FormalPara Originalpublikation

Fehr M, Hawle H, Hayoz S et al (2020) High thromboembolic event rate in patients with locally advanced oesophageal cancer during neoadjuvant therapy. An exploratory analysis of the prospective randomized intergroup phase III trial SAKK 75/08. BMC Cancer 20:166. https://doi.org/10.1186/s12885-020-6623-z

FormalPara Hintergrund und Fragestellung.
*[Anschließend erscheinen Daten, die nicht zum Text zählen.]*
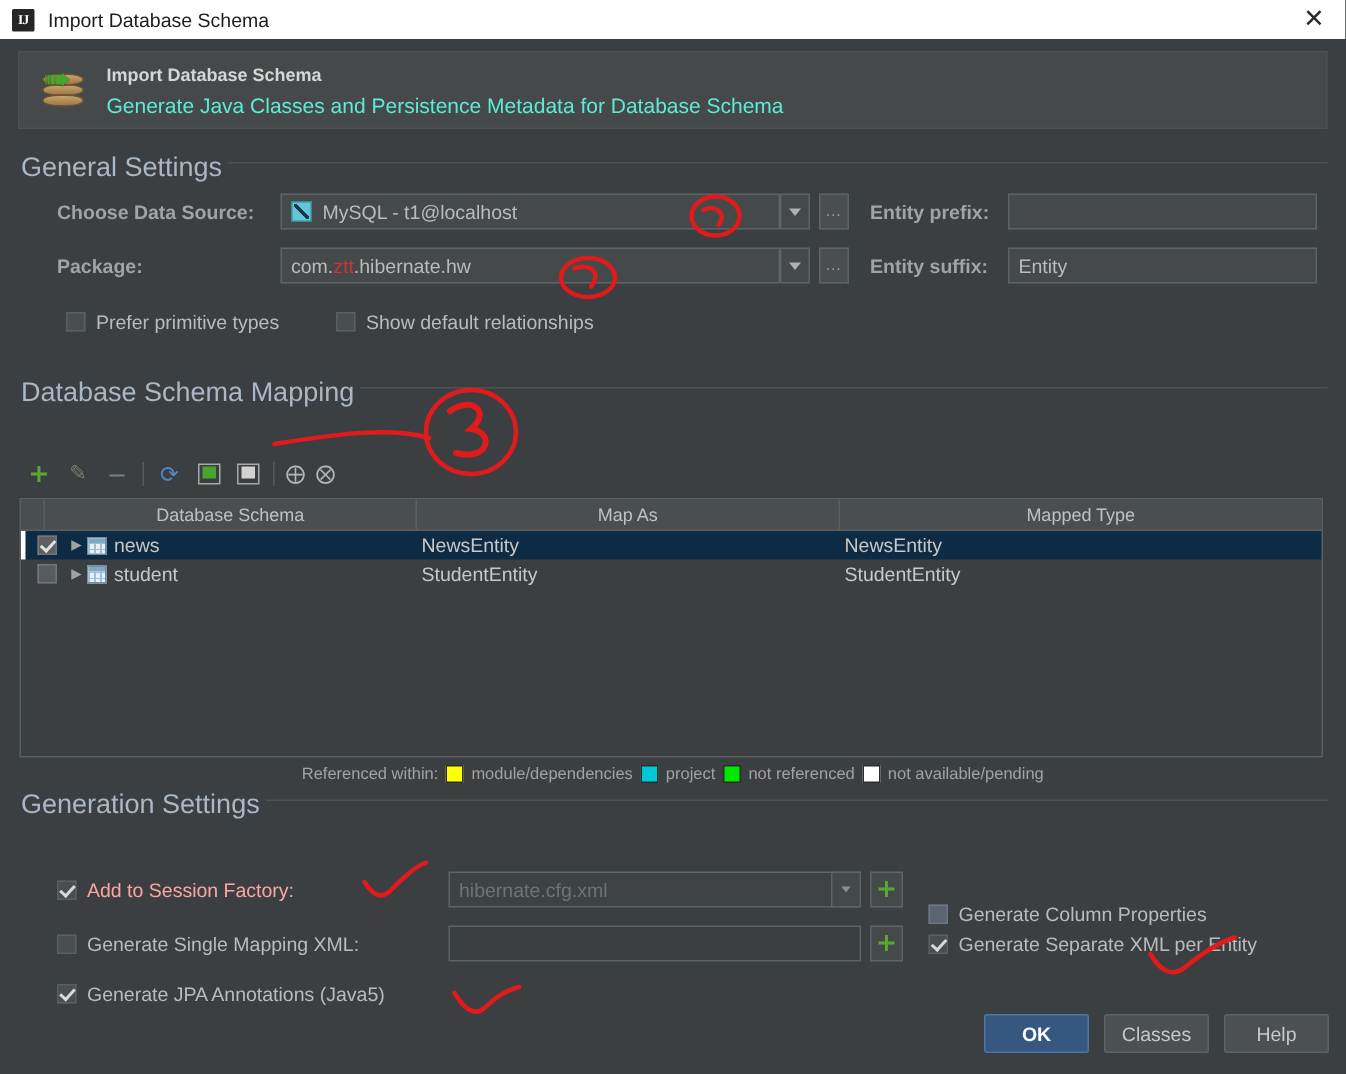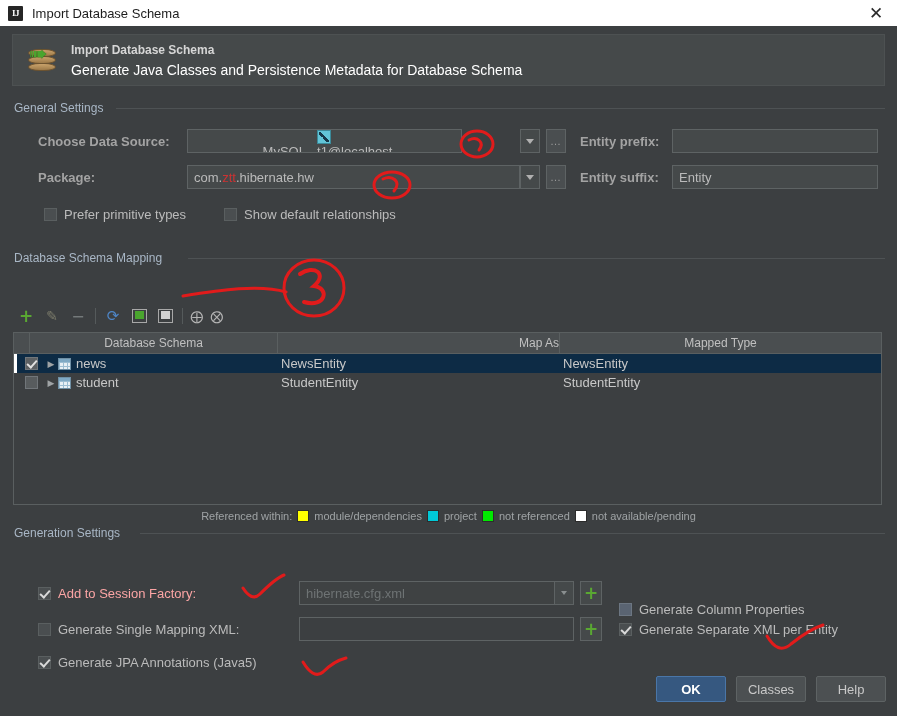"Generate Java Classes and Persistence" .banner-sub { color: #ffffff -> #5eead4 }
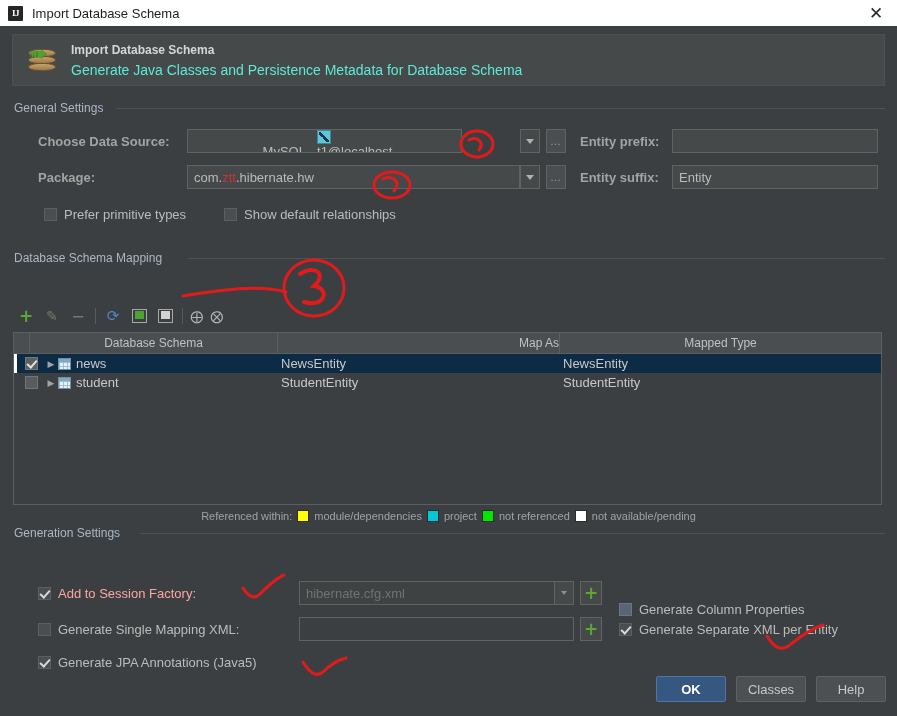"General Settings" .group-label { font-size: 12px -> 18px }
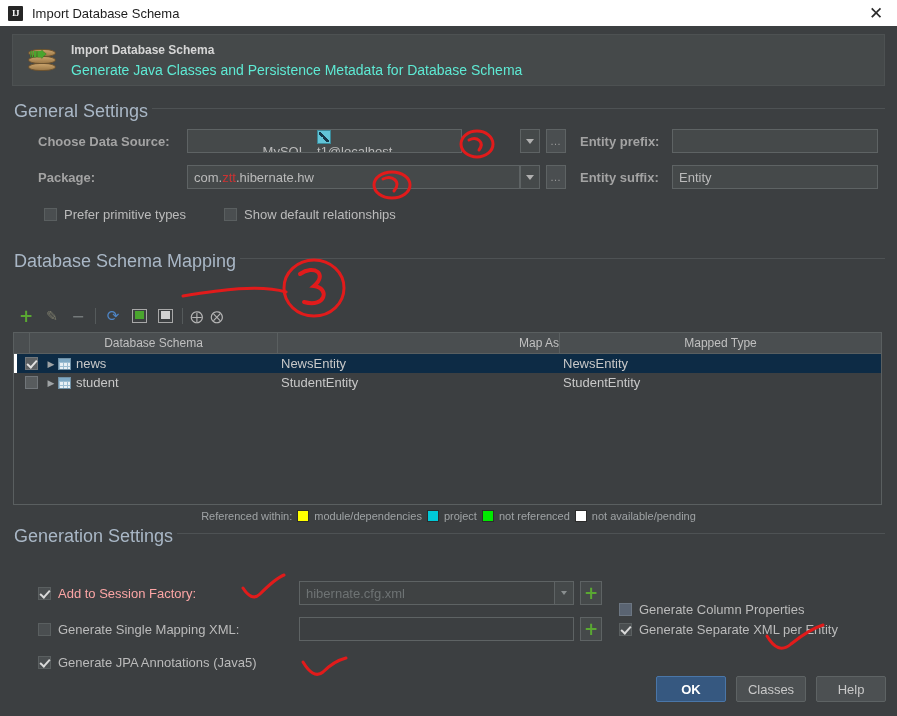"MySQL - t1@localhost" div.field { flex-direction: column -> none; width: 275px -> 333px }
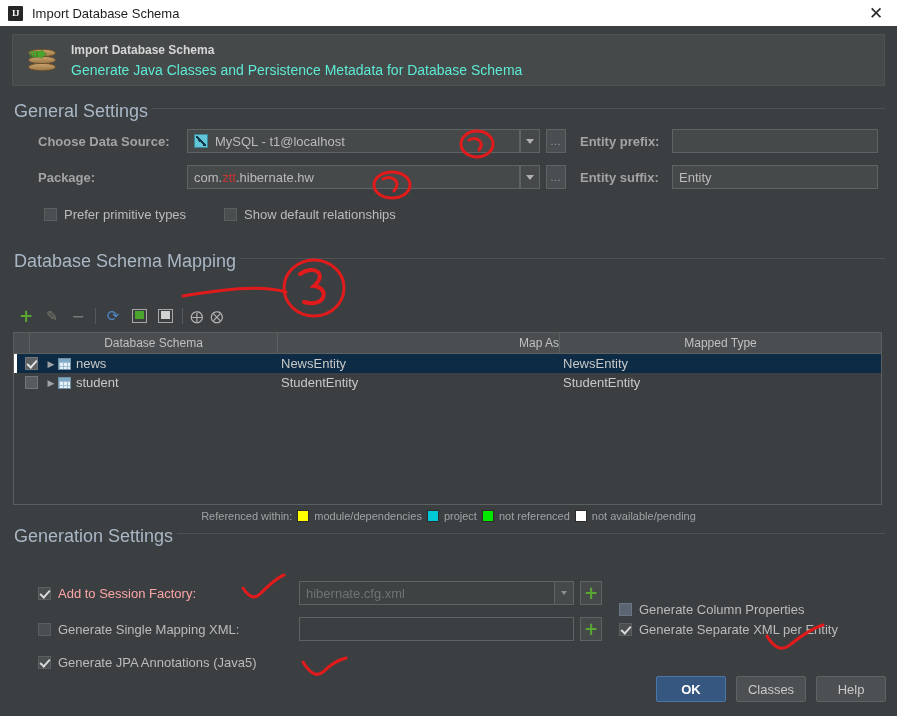"Map As" div.th { text-align: right -> none }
Venöse thromboembolische Komplikationen (VTE) werden gehäuft im Rahmen multimodaler Therapien bei gastrointestinalen Tumoren beobachtet. Neben patienten- und tumorbezogenen Variablen sind insbesondere neoadjuvante Chemo- und Radiochemotherapien bekannte Risikofaktoren, die durch Schädigung des Endothels zu einer Dysbalance zwischen pro- und antikoagulatorischen Faktoren führen. Von einer internationalen Arbeitsgruppe wurden zu dieser Problematik Daten zum Ösophaguskarzinom vorgestellt, die als Spin-off-Projekt im Rahmen einer prospektiv randomisierten Therapiestudie erhoben wurden.

FormalPara Methoden.

Insgesamt wurden 300 Patienten mit resektablem Ösophaguskarzinom (189 Adeno- [AC] und 111 Plattenepithelkarzinome [PEC]) eingeschlossen. 149 Patienten erhielten 2 Zyklen einer Chemotherapie (Doxetacel und Cisplatin) gefolgt von einer Radiochemotherapie und Ösophagektomie (Kontrollgruppe), bei 151 Patienten wurde zusätzlich Cetuximab neoadjuvant appliziert (Untersuchungsgruppe). Primärer Endpunkt dieser Studie war die Gesamtrate der beobachteten VTEs von Beginn der Therapie bis 6 Monate postoperativ. Sekundäre Endpunkte waren der Schweregrad und Lokalisation der VTEs sowie die Inzidenz der VTEs in Abhängigkeit von Histologie und Therapiephase. Die Diagnostik einer VTE erfolgte nicht routinemäßig, sondern nur im Rahmen des onkologischen Stagings (Restagings) oder bei klinischem Verdacht.

FormalPara Ergebnisse.

Insgesamt wurden bei 26 der 300 Patienten 29 VTEs diagnostiziert (Inzidenzrate 8,7 %, 95 %-Konfidenzintervall[CI] 5,7–12,4 %). 72 % der VTEs (21/29) traten präoperativ während der neoadjuvanten Therapie auf, 28 % wurden postoperativ beobachtet. Bei 14 der 26 Patienten wurde eine Lungenembolie diagnostiziert (9-mal prä- und 5‑mal postoperativ), insgesamt bei 3 Patienten mit letalem Verlauf. Alle weitere VTEs wurden als periphere venöse Komplikationen klassifiziert. Patienten mit Adenokarzinom hatten ein signifikant höheres Risiko einer VTE (AC 9,0 % vs. PEC 2,7 %, multivariable Analyse: OR 4,42, 95 %-CI 1,18–16,53, p = 0,03). Die VTE-Rate wurde nicht durch die beiden unterschiedlichen Therapiearme beeinflusst.

Kommentar

Die aktuelle Studie zeigt, dass das Risiko einer thromboembolischen Komplikation bei lokal fortgeschrittenen und multimodal therapierten Ösophaguskarzinomen mit fast 10 % hoch ist. Unbeantwortet bleibt bei dem vorliegenden Studiendesign die Frage nach der Ätiologie der Thromboembolie und damit nach der Möglichkeit einer Prophylaxe. Während einzelne patientenbezogene Risikofaktoren durch präoperative Konditionierung verbessert und onkologische Therapieschemata variiert werden können, lassen sich tumorassoziierte Faktoren wie die Histologie nicht beeinflussen. Durch weitere Studien ist deshalb zu klären, ob bei dieser Risikogruppe bereits mit Beginn der neoadjuvanten Therapie eine medikamentöse Thromboseprophylaxe eingeleitet und bis weit in die postoperative Phase fortgesetzt werden soll.